The convention featured floorspace for exhibitors, including comic book dealers and collectibles merchants. Along with panels, seminars, and workshops with comic book professionals, one of the highlights of Comic Expo was the Orang Utan Comics film night, which was a staple of the show since 2007. The charity event "Draw the World Together" was an annual part of the show. BCE included a separate "Small Press Expo," an autograph area, as well as a so-called "Artists' Alley" where comics artists signed autographs and sold or offered free sketches. Publishers such as Rebellion Publishing, Panini Comics, Markosia, Reed Full Circle, and SelfMadeHero often had presences as well.

From 2004 to 2008, Comic Expo was the host of the Eagle Awards.

==History==
BCE replaced a previous Bristol-based UK convention, the Comic Festival; retailer Mike Allwood had been involved with managing Comic Festival as well. (Comic Festival itself had been preceded as an annual UK comic book convention by the United Kingdom Comic Art Convention).

The first Comic Expo was held in Bristol on 6–7 November 2004, at the Ramada City Inn. (A so-called "Pro-Con" was held in the same space on 5 November.) Guests included Simon Furman, Mike Carey, and Mike Collins. This was very much a trial run by all concerned. Although not very well attended, it established how future events in Bristol would work.

The next BCE, held in May 2005, was a success, with guests such as J. Michael Straczynski, Michael Avon Oeming, Gary Frank, Dave Gibbons, Alan Davis, Brian Bolland, Mike Ploog and Simon Bisley; as well as over 2,000 attendees. The Just 1 Page charity comic was produced at Comic Expo 2005 and again in 2006 (continuing on from its origins at Comic Festival).

The November 2005 Brighton Comic Expo was held at the prestigious Metropole Hilton, the largest conference hotel in South England. Guests included Mark Millar, Gilbert Shelton, Dave Gibbons, Sydney Jordan, and Harry Harrison. This was again successful and, with the exception of a few minor criticisms, proved immensely popular with those attending.

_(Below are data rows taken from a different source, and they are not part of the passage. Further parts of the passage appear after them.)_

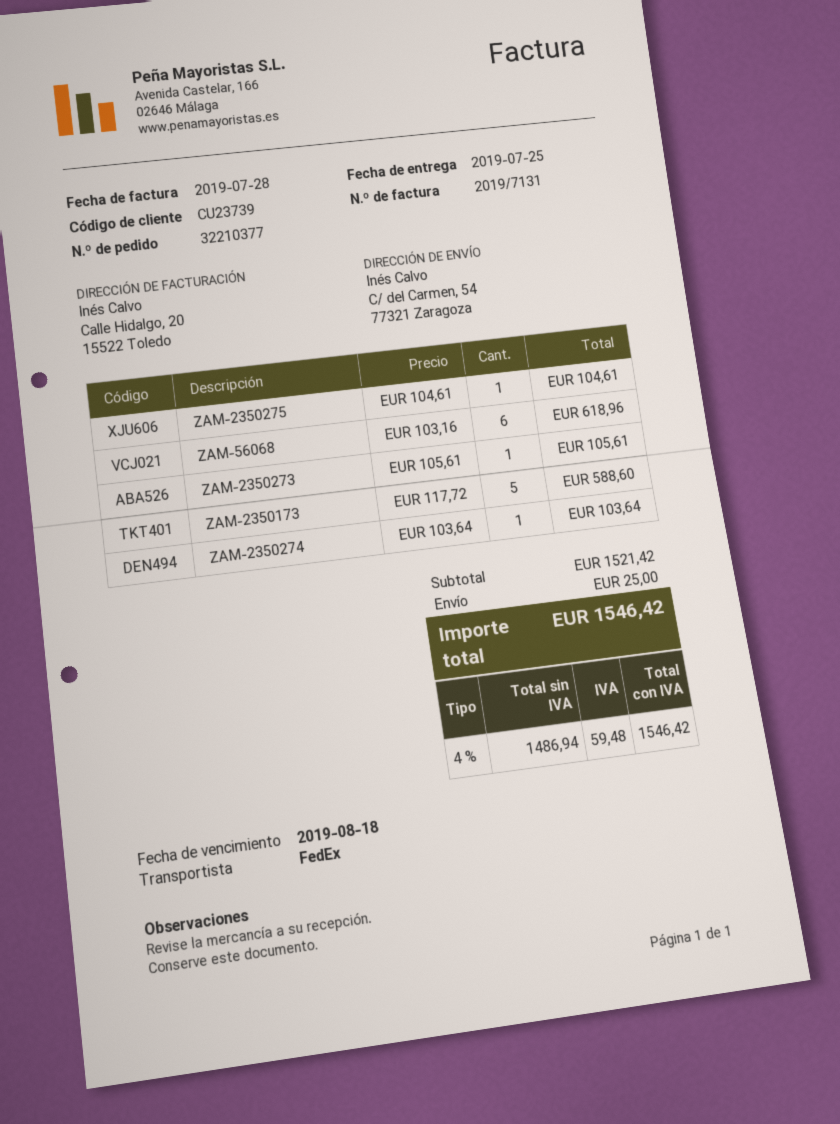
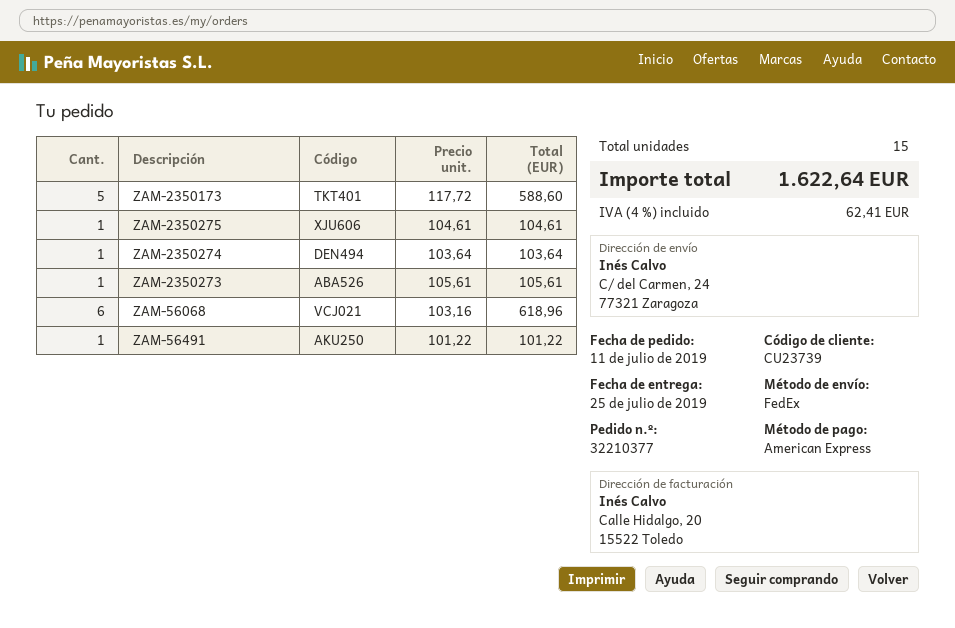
ship to: C/ del Carmen, 54, 77321 Zaragoza -> C/ del Carmen, 24, 77321 Zaragoza
ZAM-56491: none -> 1 x 101.22 = 101.22
shipping: 25.00 -> none
tax: 4% = 59.48 -> 4% = 62.41
total: 1546.42 -> 1622.64

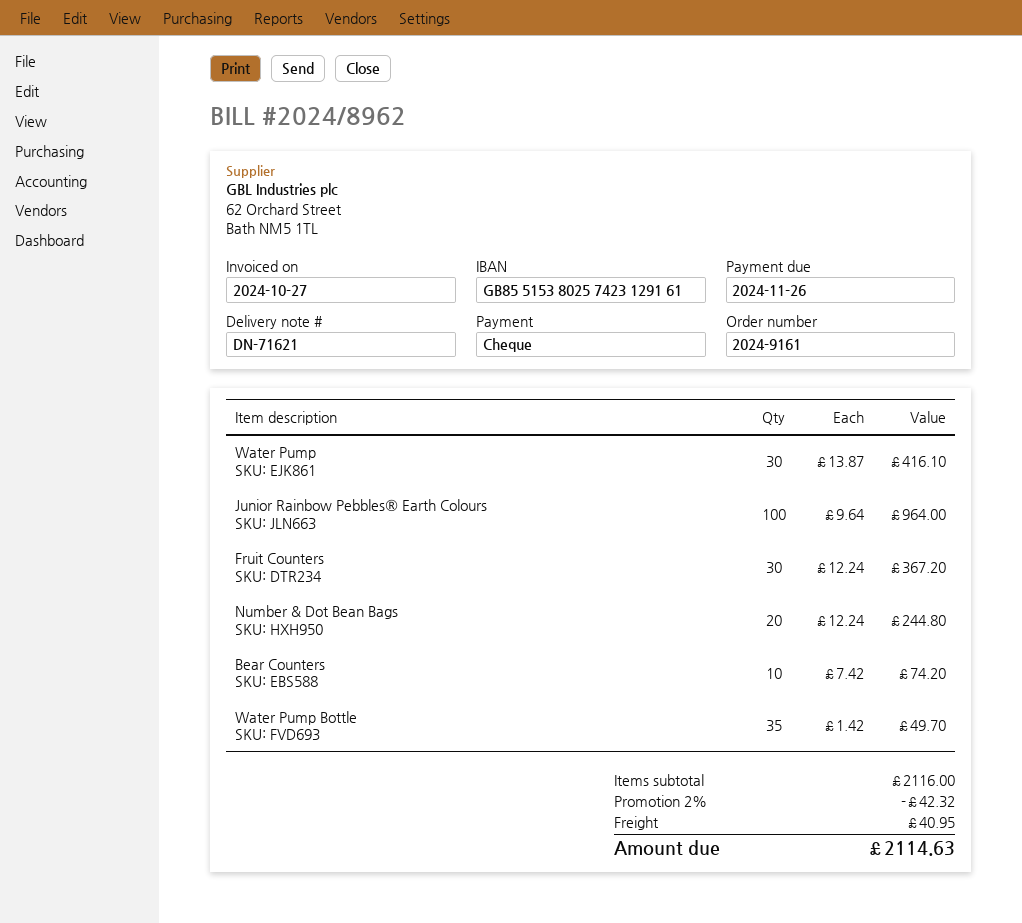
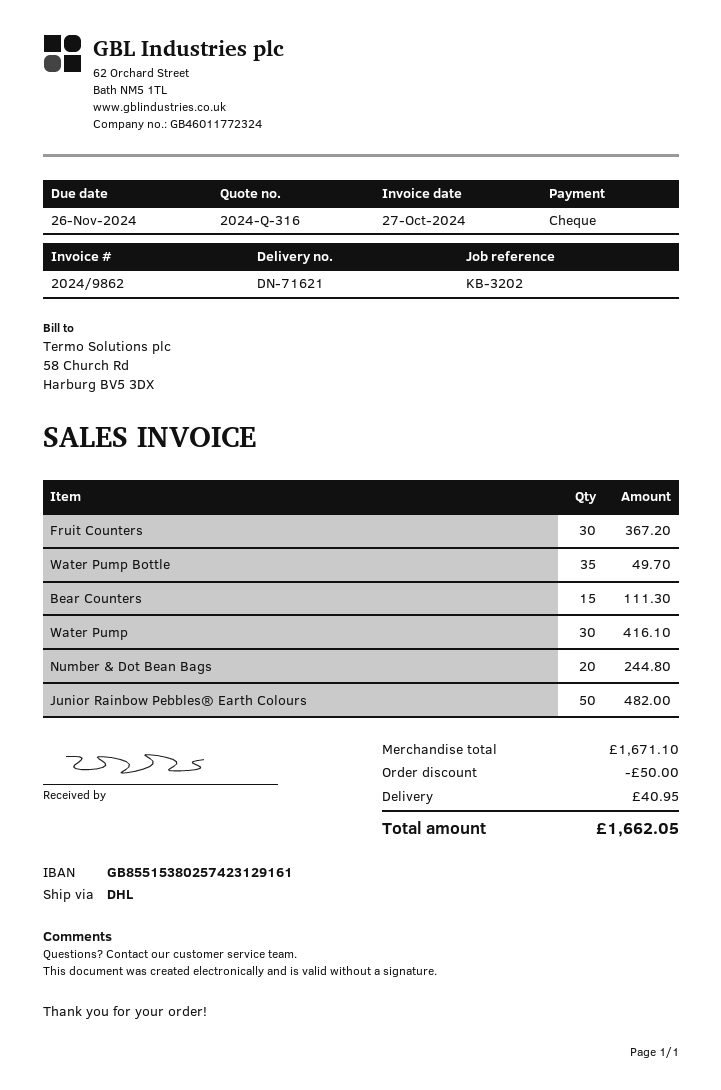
invoice number: 2024/8962 -> 2024/9862
Junior Rainbow Pebbles® Earth Colours: 100 for 964.00 -> 50 for 482.00
Bear Counters: 10 for 74.20 -> 15 for 111.30
subtotal: 2116.00 -> 1671.10
discount: 42.32 -> 50.00
total: 2114.63 -> 1662.05

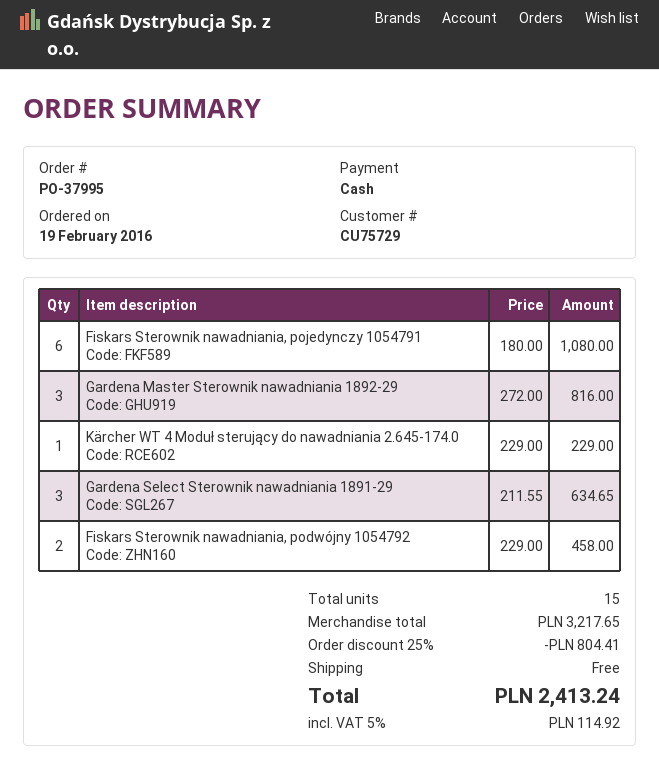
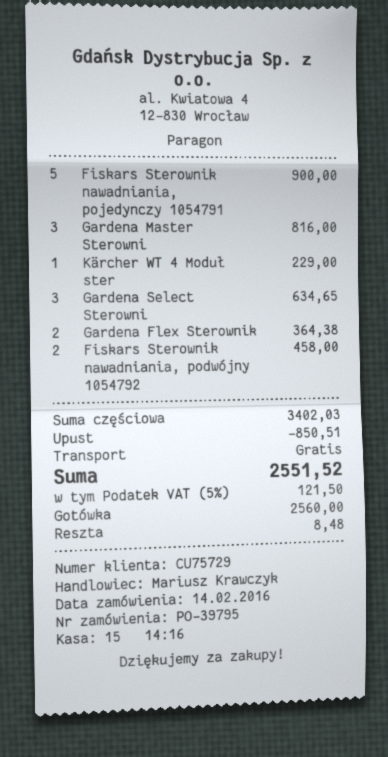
order number: PO-37995 -> PO-39795
order date: 2016-02-19 -> 2016-02-14
Fiskars Sterownik nawadniania, pojedynczy 1054791: 6 for 1080.00 -> 5 for 900.00
Gardena Flex Sterownik: none -> 2 for 364.38
subtotal: 3217.65 -> 3402.03
discount: 804.41 -> 850.51
tax: 5% = 114.92 -> 5% = 121.50
total: 2413.24 -> 2551.52

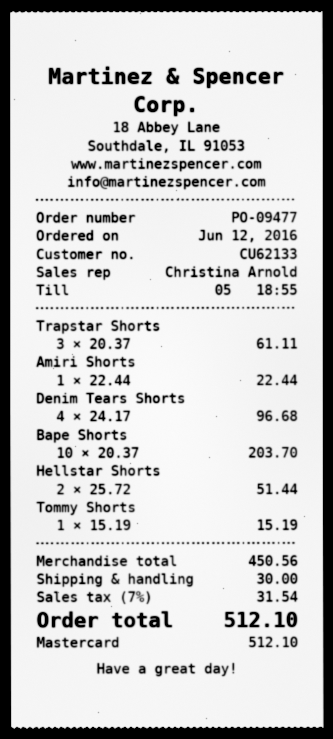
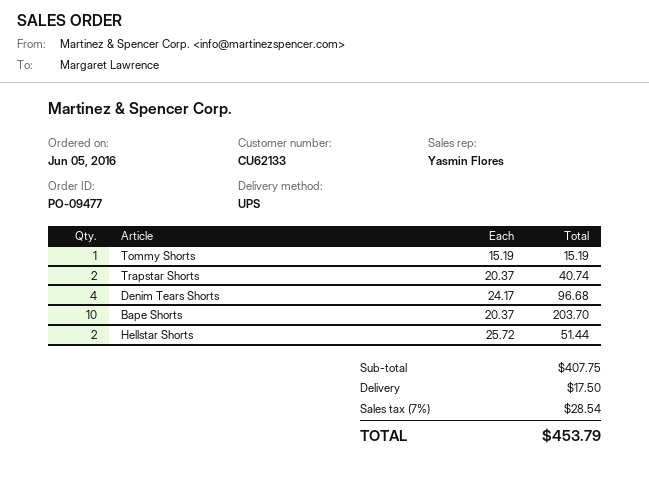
order date: 2016-06-12 -> 2016-06-05
sales rep: Christina Arnold -> Yasmin Flores
Trapstar Shorts: 3 x 20.37 = 61.11 -> 2 x 20.37 = 40.74
Amiri Shorts: 1 x 22.44 = 22.44 -> none
subtotal: 450.56 -> 407.75
shipping: 30.00 -> 17.50
tax: 7% = 31.54 -> 7% = 28.54
total: 512.10 -> 453.79

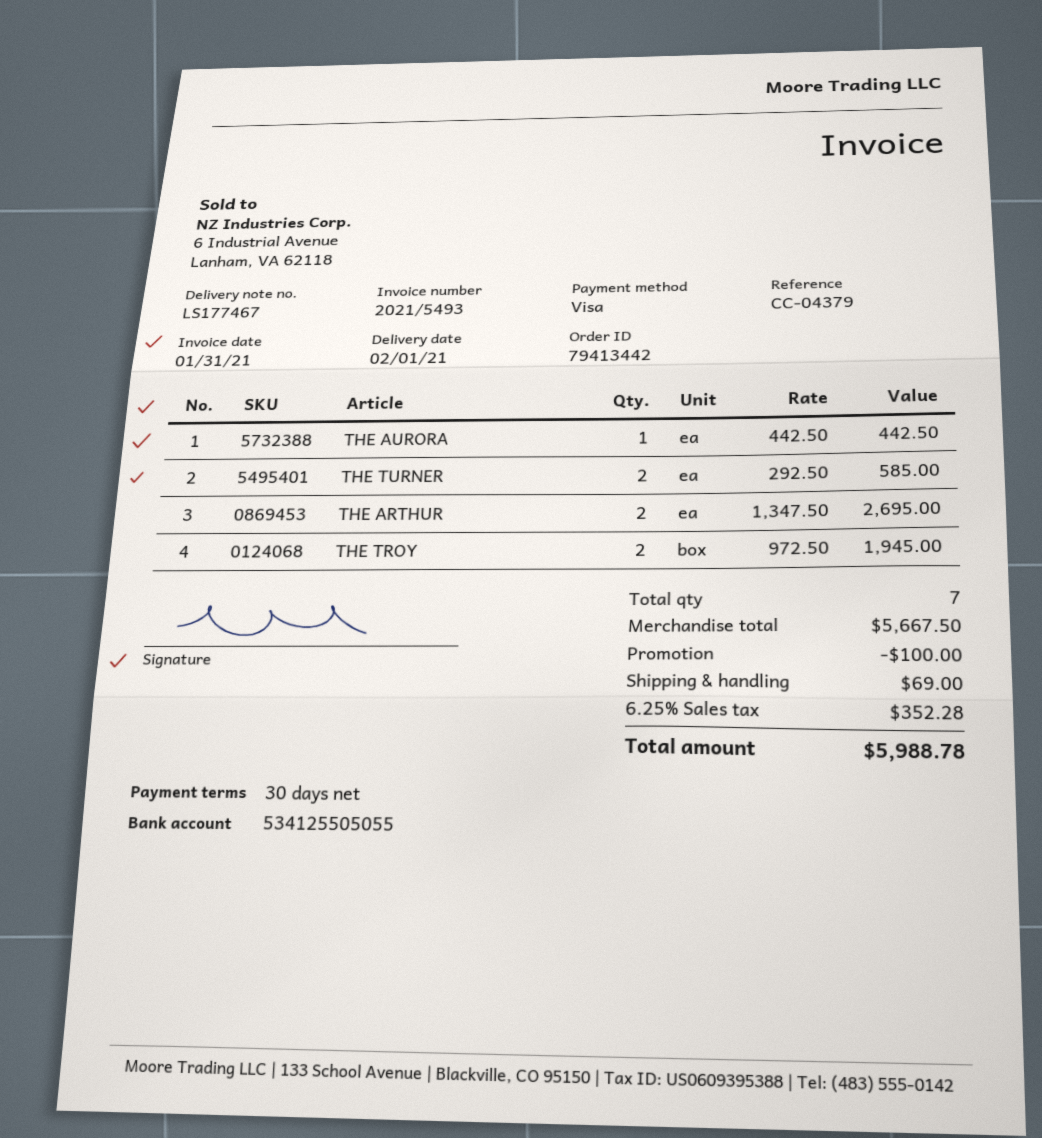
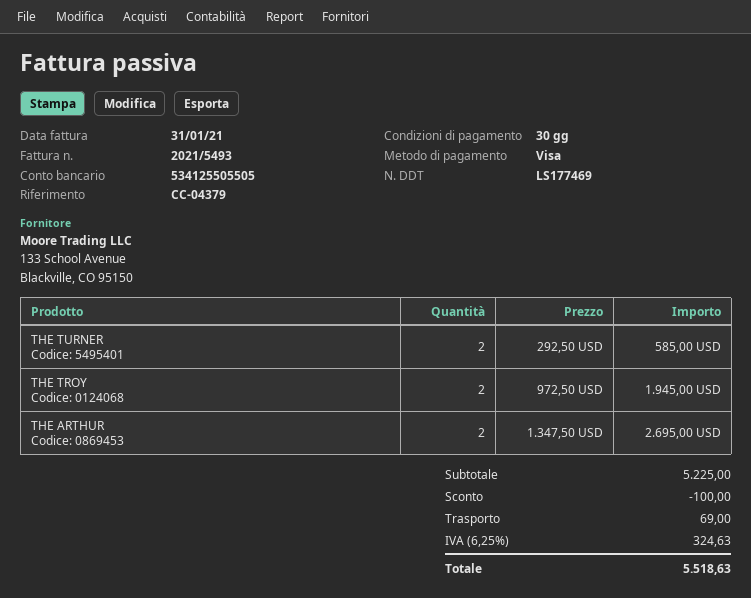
delivery note number: LS177467 -> LS177469
bank account: 534125505055 -> 534125505505
THE AURORA: 1 x 442.50 = 442.50 -> none
subtotal: 5667.50 -> 5225.00
tax: 6.25% = 352.28 -> 6.25% = 324.63
total: 5988.78 -> 5518.63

Comic Expo Bristol 2006 was a success, with early figures suggesting around 2,000 attendees, as well as the presentation of the Eagle Awards.

The 2008 show was the best attended one so far, with more than 4,000 ticket buyers. The Eagle Awards ceremony was held on Saturday, May 10, presented by comedian Fraser Ayres.

The Great Recession hit the 2009 show hard, as only 650 fans attended. The 2012 show attracted only 300 attendees, with many exhibitors reporting losses. Because of this, there was speculation the show might not survive, but attendance increased for the 2013 show. Nonetheless, the final BCE was held in 2014.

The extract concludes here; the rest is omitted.